* WORK ORDER *
No pictures belong in the copy. Restate the rest of the data exactly.

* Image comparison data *
-- Opening Marker --

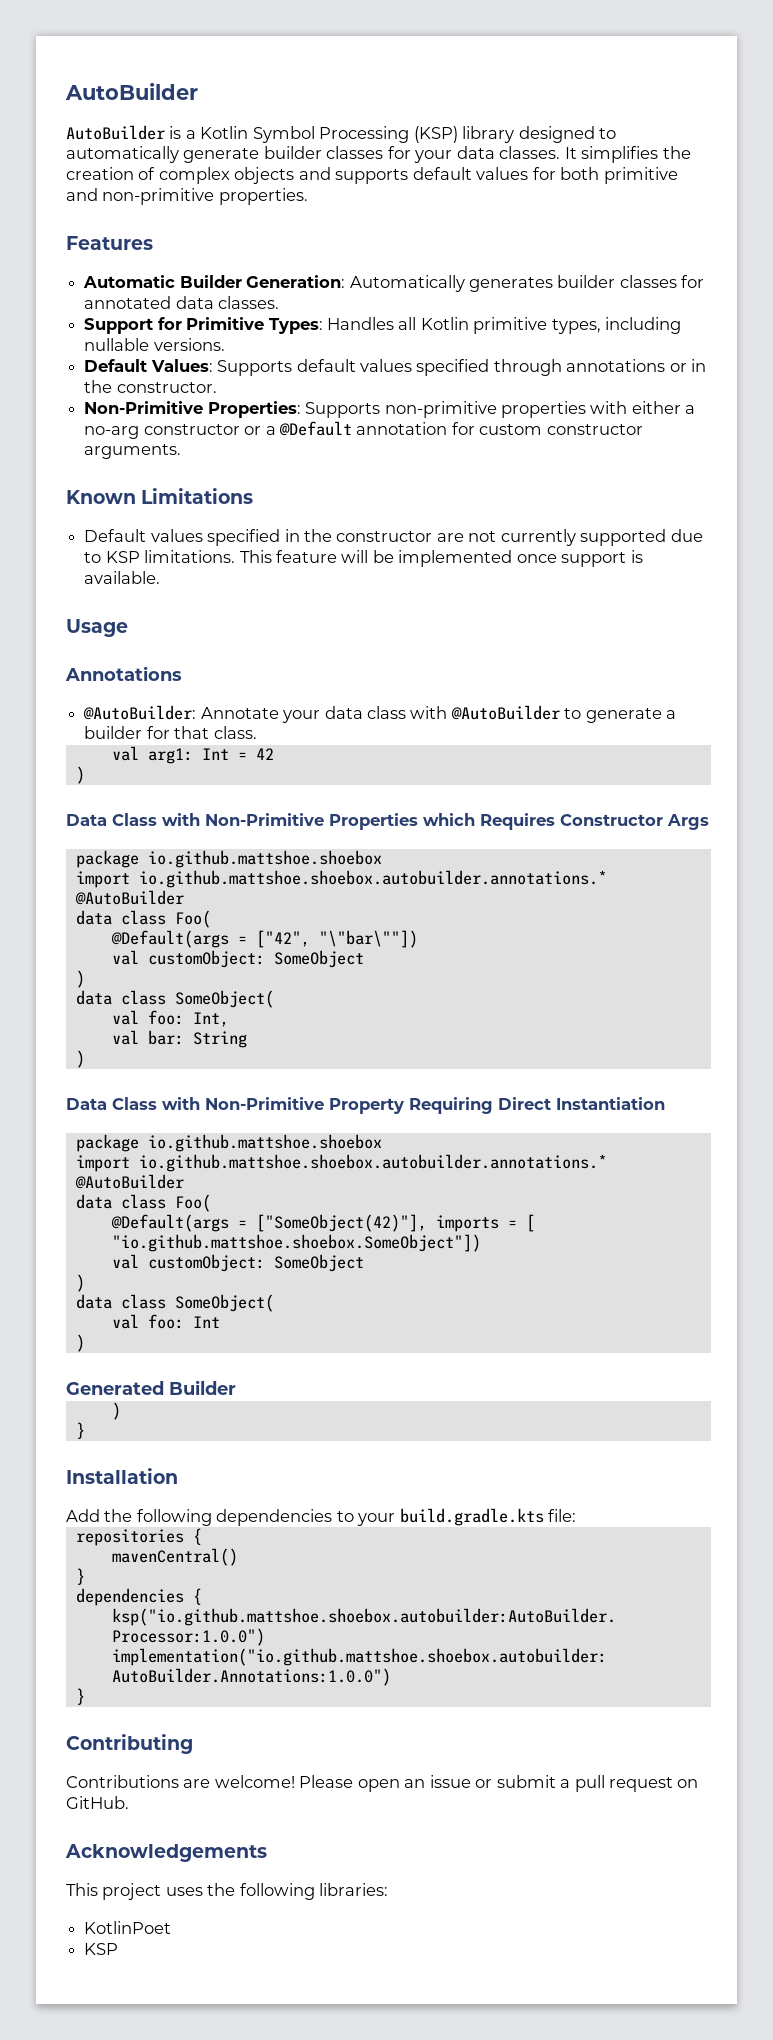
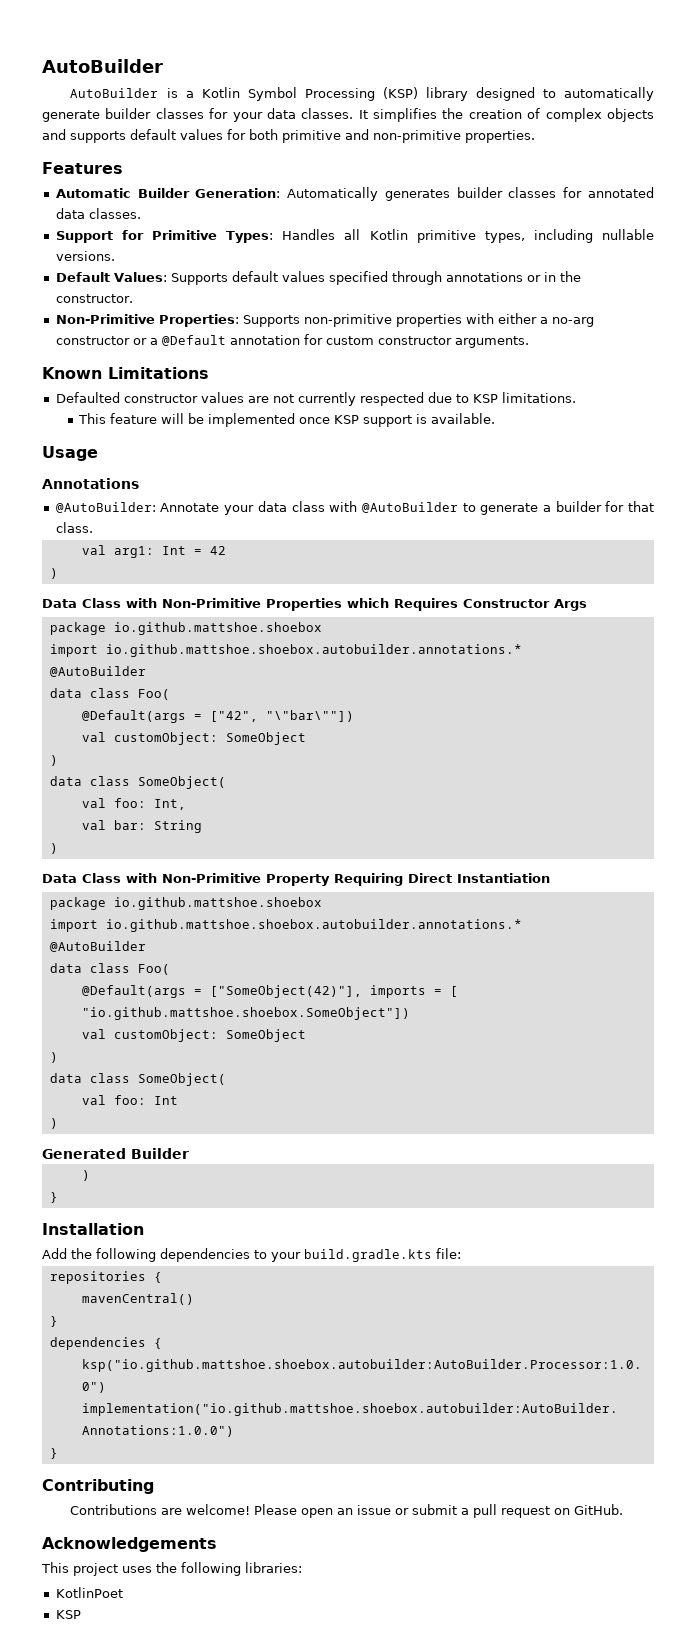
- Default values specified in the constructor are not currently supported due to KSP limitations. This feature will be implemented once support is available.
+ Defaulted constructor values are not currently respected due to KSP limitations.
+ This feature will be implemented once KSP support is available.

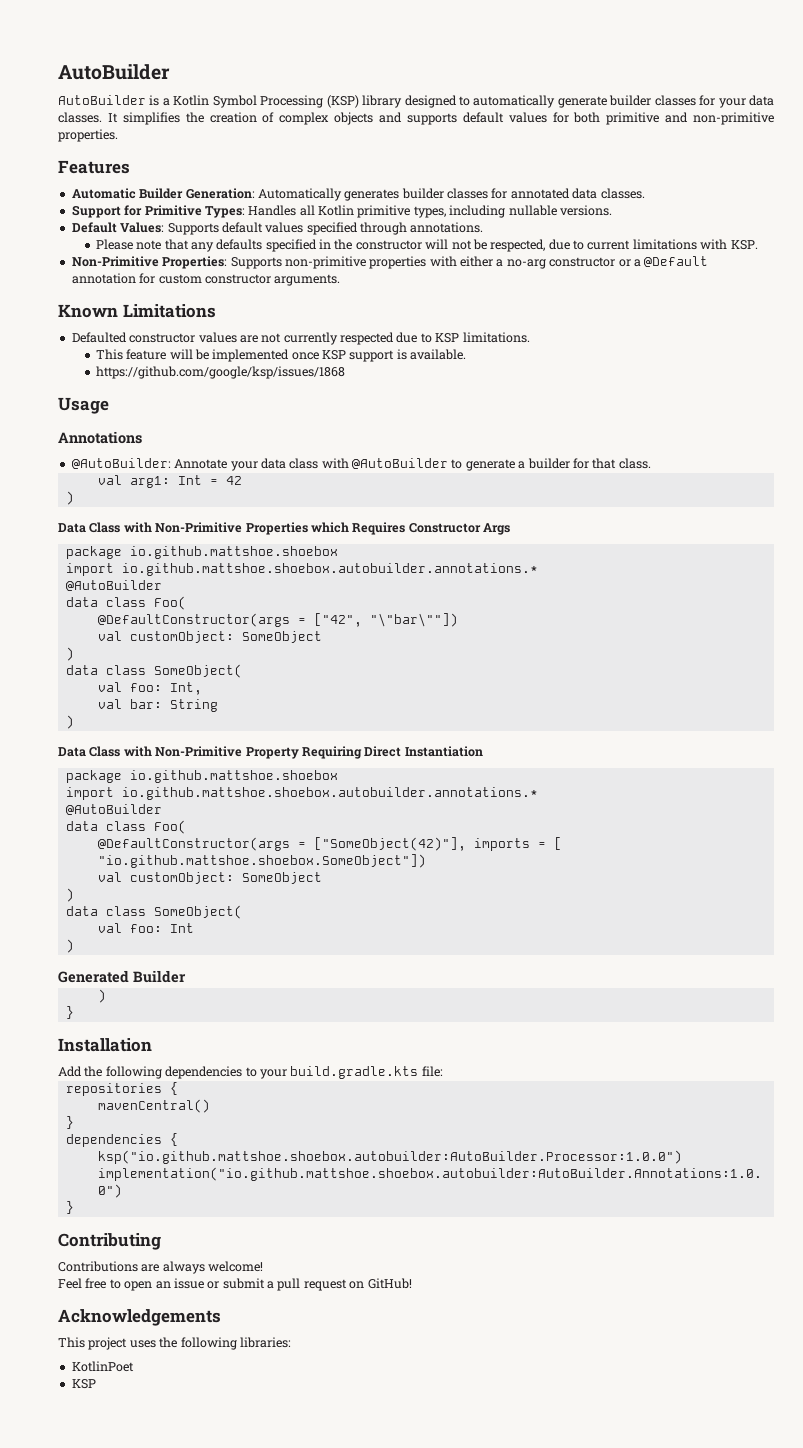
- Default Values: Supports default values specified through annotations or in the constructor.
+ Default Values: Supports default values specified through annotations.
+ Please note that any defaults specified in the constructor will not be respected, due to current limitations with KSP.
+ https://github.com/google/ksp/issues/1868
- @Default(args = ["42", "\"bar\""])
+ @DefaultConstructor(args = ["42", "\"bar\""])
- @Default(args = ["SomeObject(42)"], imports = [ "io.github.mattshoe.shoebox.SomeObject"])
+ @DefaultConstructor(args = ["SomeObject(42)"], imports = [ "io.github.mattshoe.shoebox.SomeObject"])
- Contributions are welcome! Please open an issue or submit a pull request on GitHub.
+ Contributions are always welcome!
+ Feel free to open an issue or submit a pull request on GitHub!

-- Closing Marker --

* WRITTEN SOLUTION *
- Default values specified in the constructor are not currently supported due to KSP limitations. This feature will be implemented once support is available.
+ Defaulted constructor values are not currently respected due to KSP limitations.
+ This feature will be implemented once KSP support is available.

- Default Values: Supports default values specified through annotations or in the constructor.
+ Default Values: Supports default values specified through annotations.
+ Please note that any defaults specified in the constructor will not be respected, due to current limitations with KSP.
+ https://github.com/google/ksp/issues/1868
- @Default(args = ["42", "\"bar\""])
+ @DefaultConstructor(args = ["42", "\"bar\""])
- @Default(args = ["SomeObject(42)"], imports = [ "io.github.mattshoe.shoebox.SomeObject"])
+ @DefaultConstructor(args = ["SomeObject(42)"], imports = [ "io.github.mattshoe.shoebox.SomeObject"])
- Contributions are welcome! Please open an issue or submit a pull request on GitHub.
+ Contributions are always welcome!
+ Feel free to open an issue or submit a pull request on GitHub!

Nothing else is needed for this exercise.